__What the exercise asks__
Skip the pictures. Return exactly the lines from the one containing "[15,175,299,245] [image] |" through the end of the entries below.

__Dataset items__
────

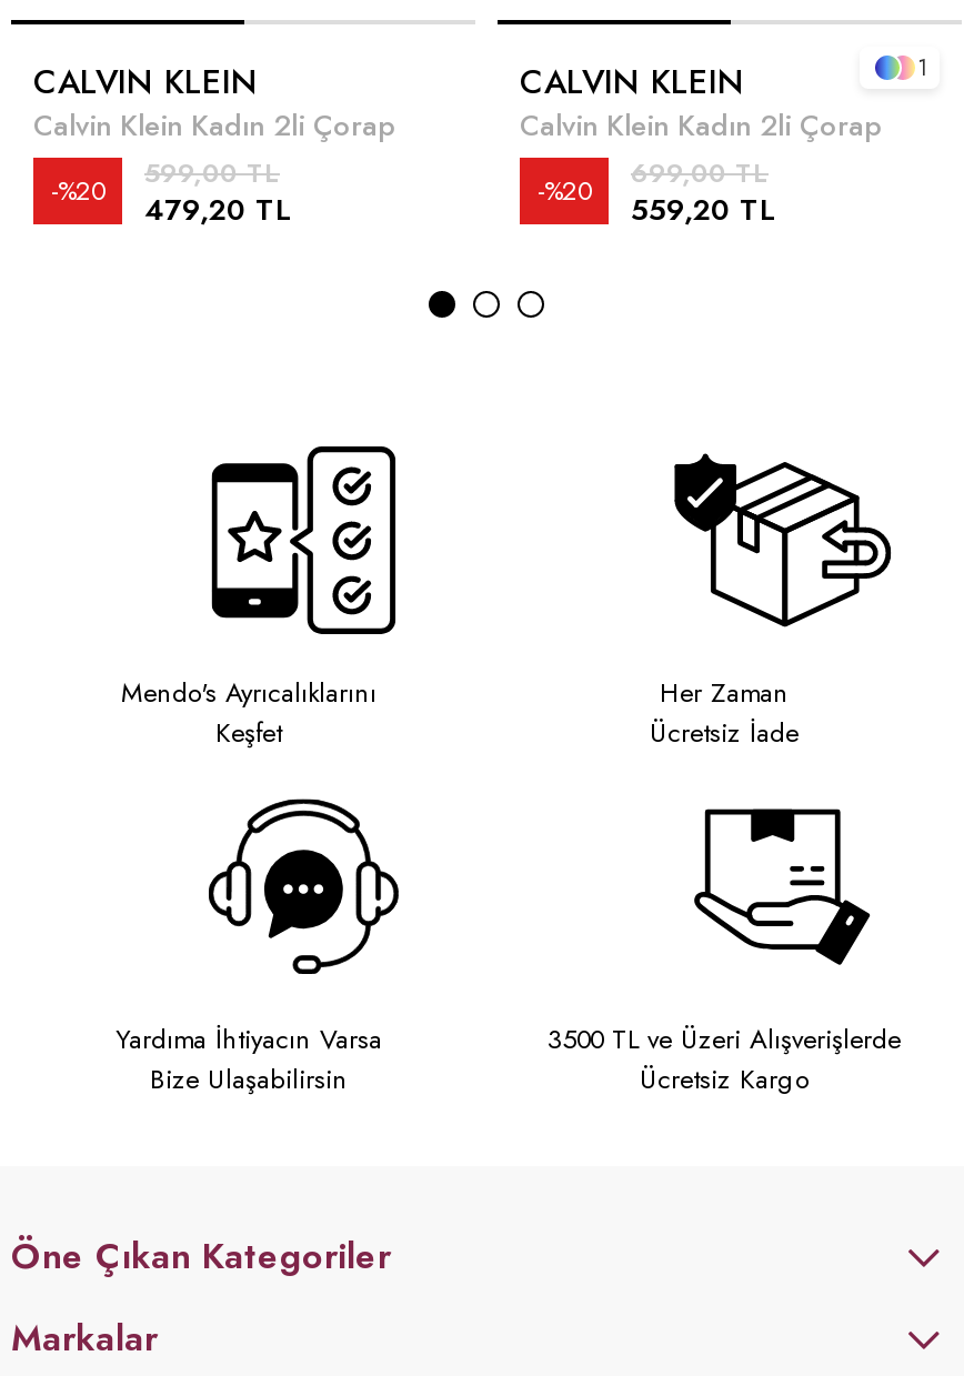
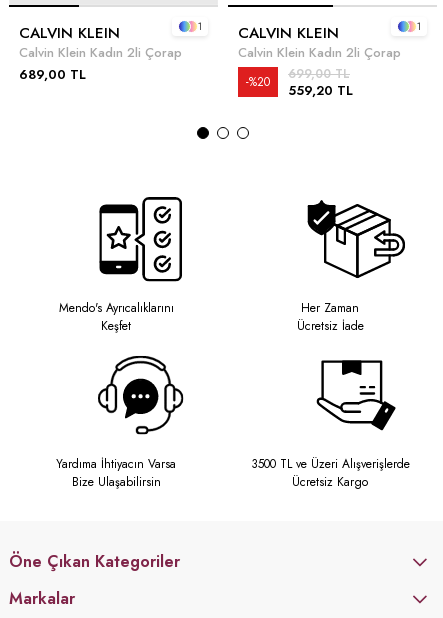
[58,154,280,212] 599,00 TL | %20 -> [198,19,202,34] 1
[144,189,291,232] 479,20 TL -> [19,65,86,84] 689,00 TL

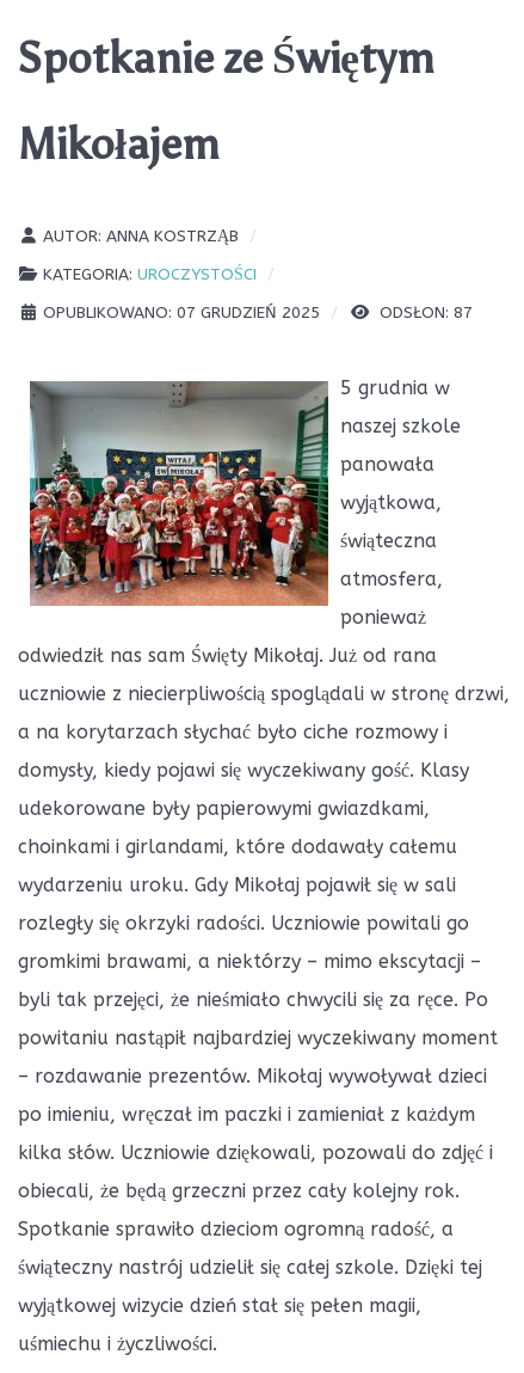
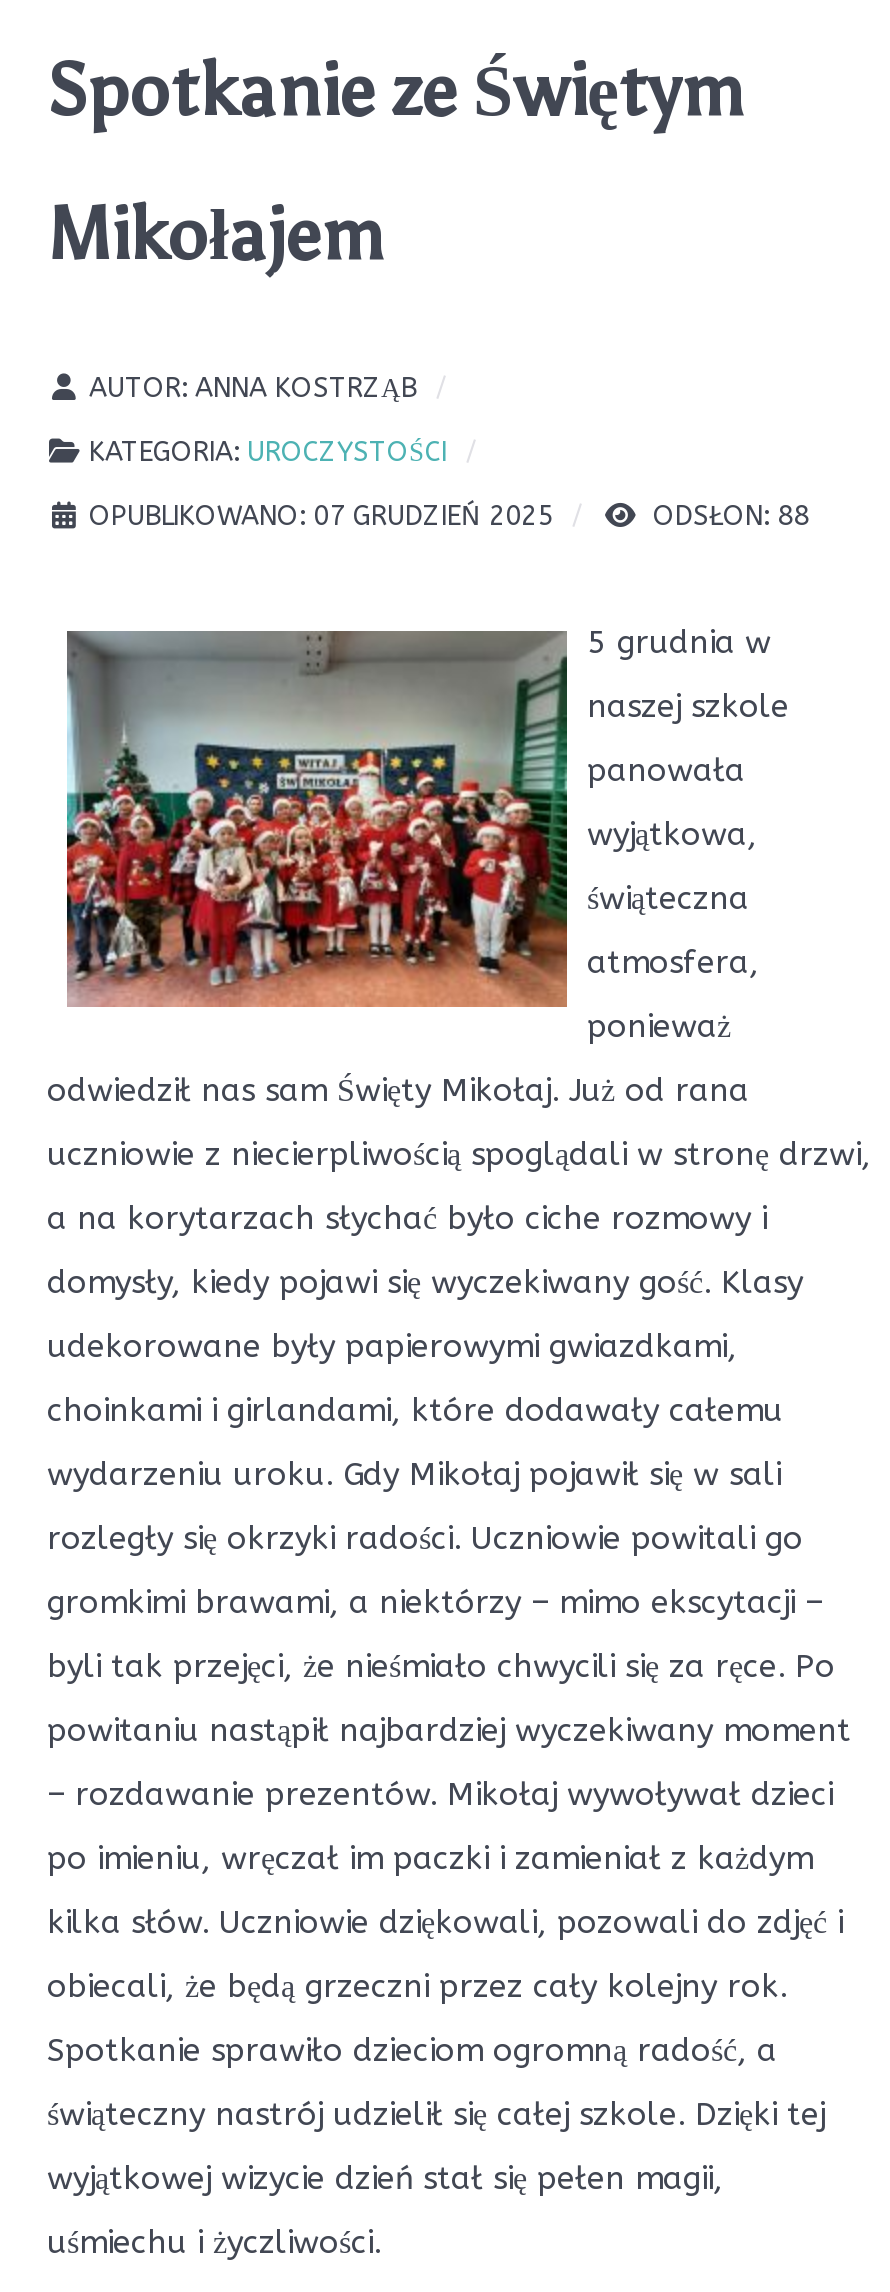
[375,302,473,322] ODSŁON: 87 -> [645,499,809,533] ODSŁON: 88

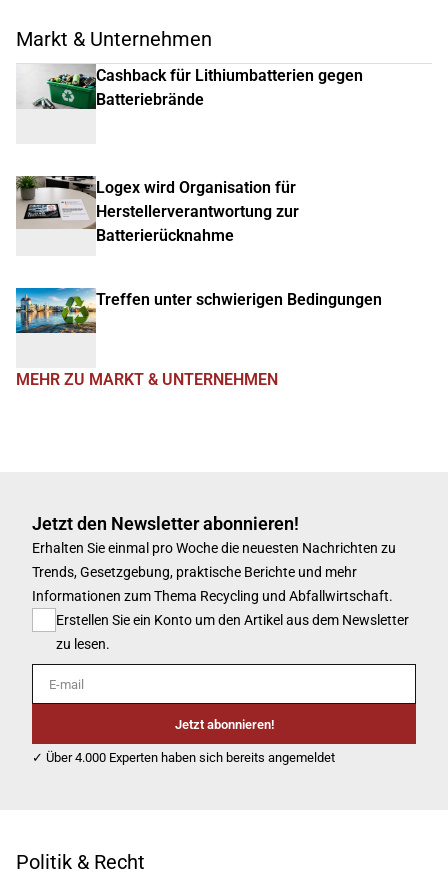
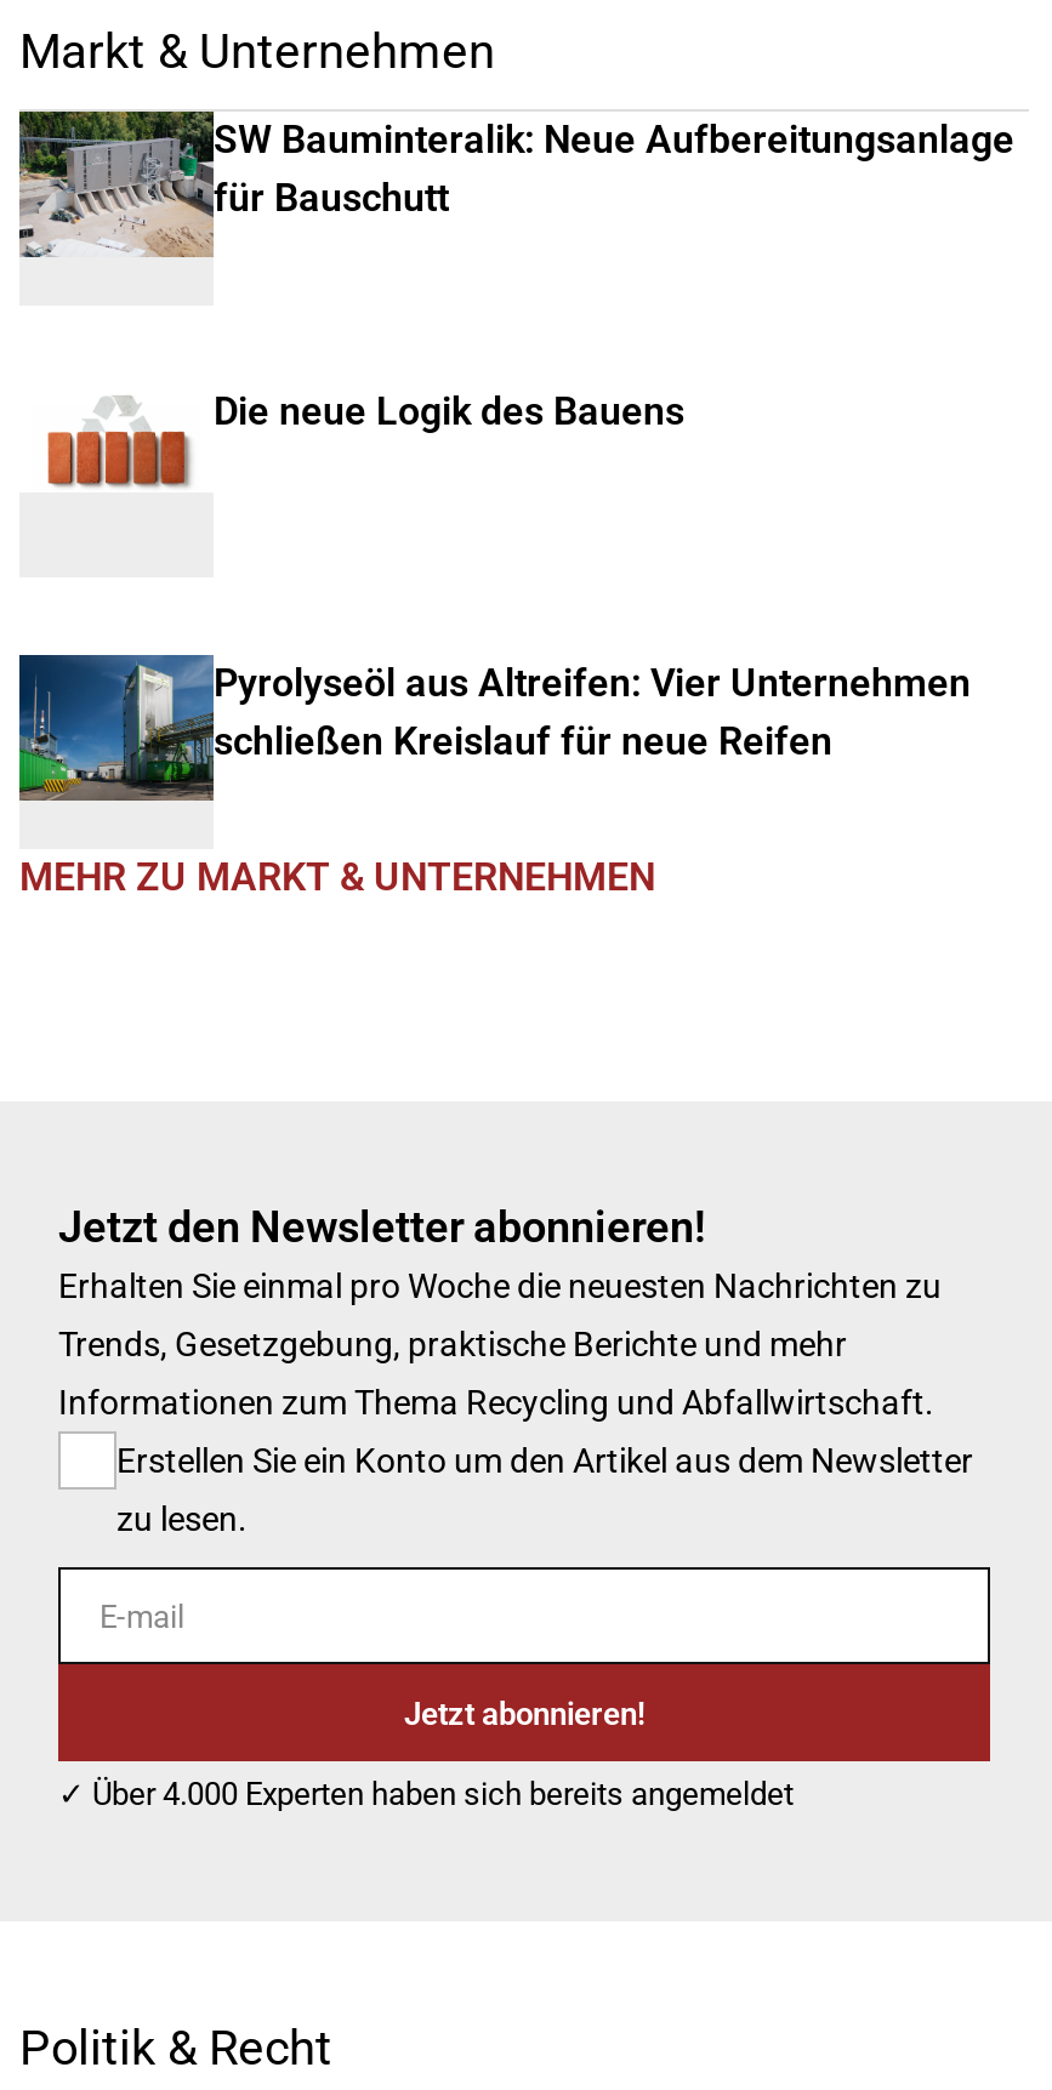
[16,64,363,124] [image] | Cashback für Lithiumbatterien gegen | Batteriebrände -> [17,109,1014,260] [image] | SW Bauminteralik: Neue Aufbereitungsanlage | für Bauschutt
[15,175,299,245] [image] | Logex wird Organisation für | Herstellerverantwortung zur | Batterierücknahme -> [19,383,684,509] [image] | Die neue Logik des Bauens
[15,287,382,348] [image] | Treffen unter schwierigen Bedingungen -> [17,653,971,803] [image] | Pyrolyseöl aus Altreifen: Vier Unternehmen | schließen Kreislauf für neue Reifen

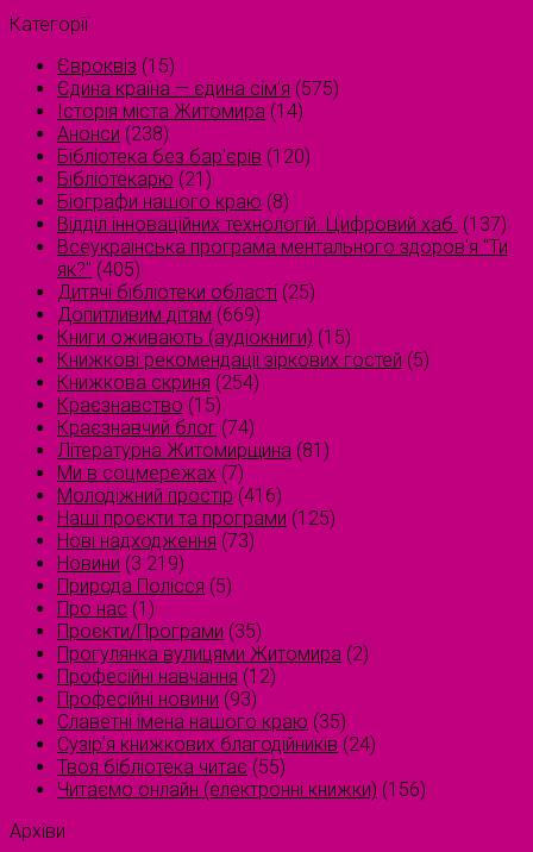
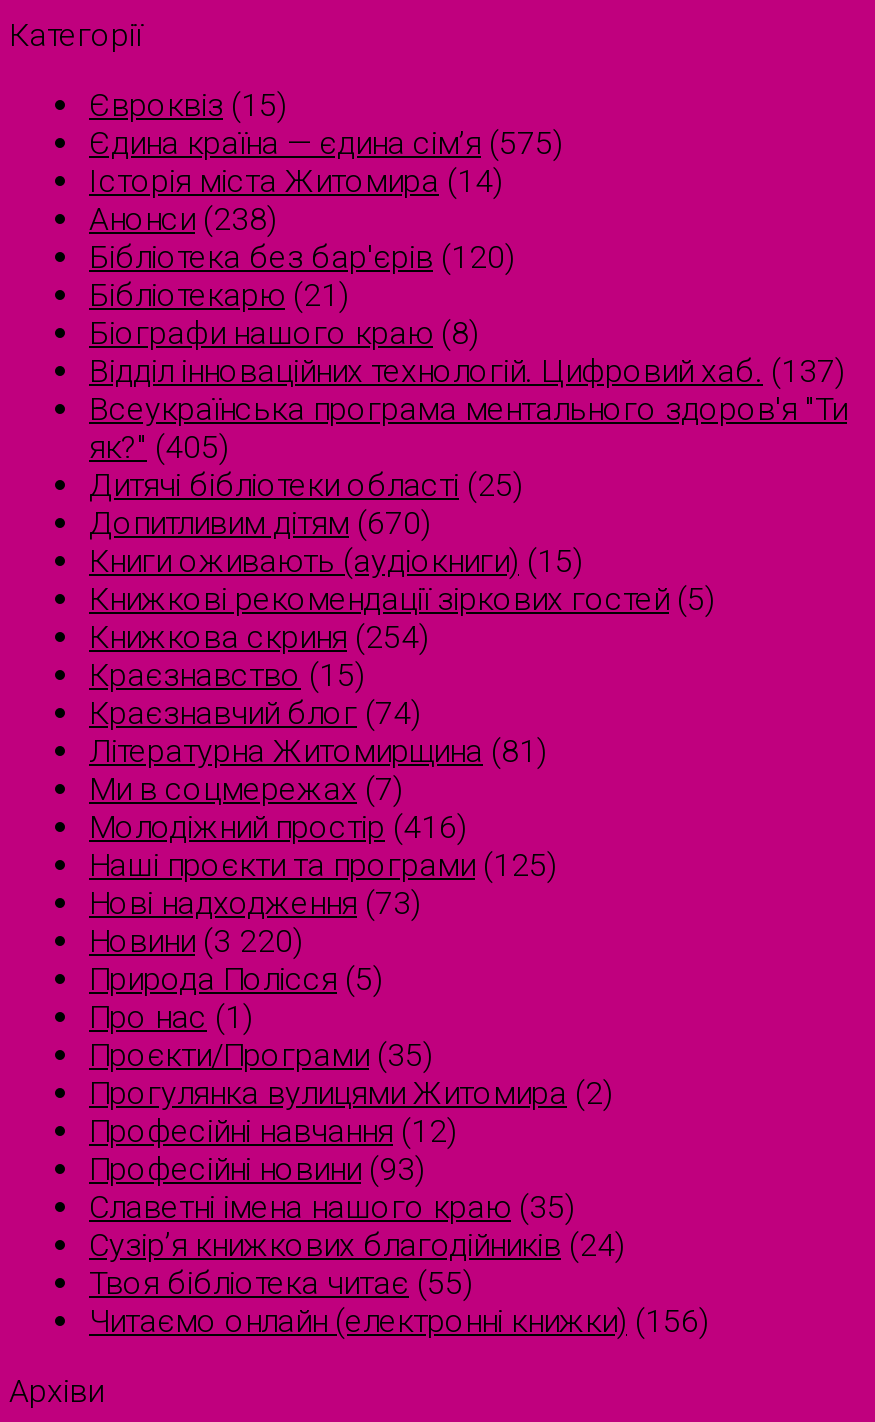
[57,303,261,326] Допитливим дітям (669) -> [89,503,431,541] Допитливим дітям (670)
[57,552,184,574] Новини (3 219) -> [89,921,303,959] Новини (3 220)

────

__Result of the task__
[15,175,299,245] [image] | Logex wird Organisation für | Herstellerverantwortung zur | Batterierücknahme -> [19,383,684,509] [image] | Die neue Logik des Bauens
[15,287,382,348] [image] | Treffen unter schwierigen Bedingungen -> [17,653,971,803] [image] | Pyrolyseöl aus Altreifen: Vier Unternehmen | schließen Kreislauf für neue Reifen

[57,303,261,326] Допитливим дітям (669) -> [89,503,431,541] Допитливим дітям (670)
[57,552,184,574] Новини (3 219) -> [89,921,303,959] Новини (3 220)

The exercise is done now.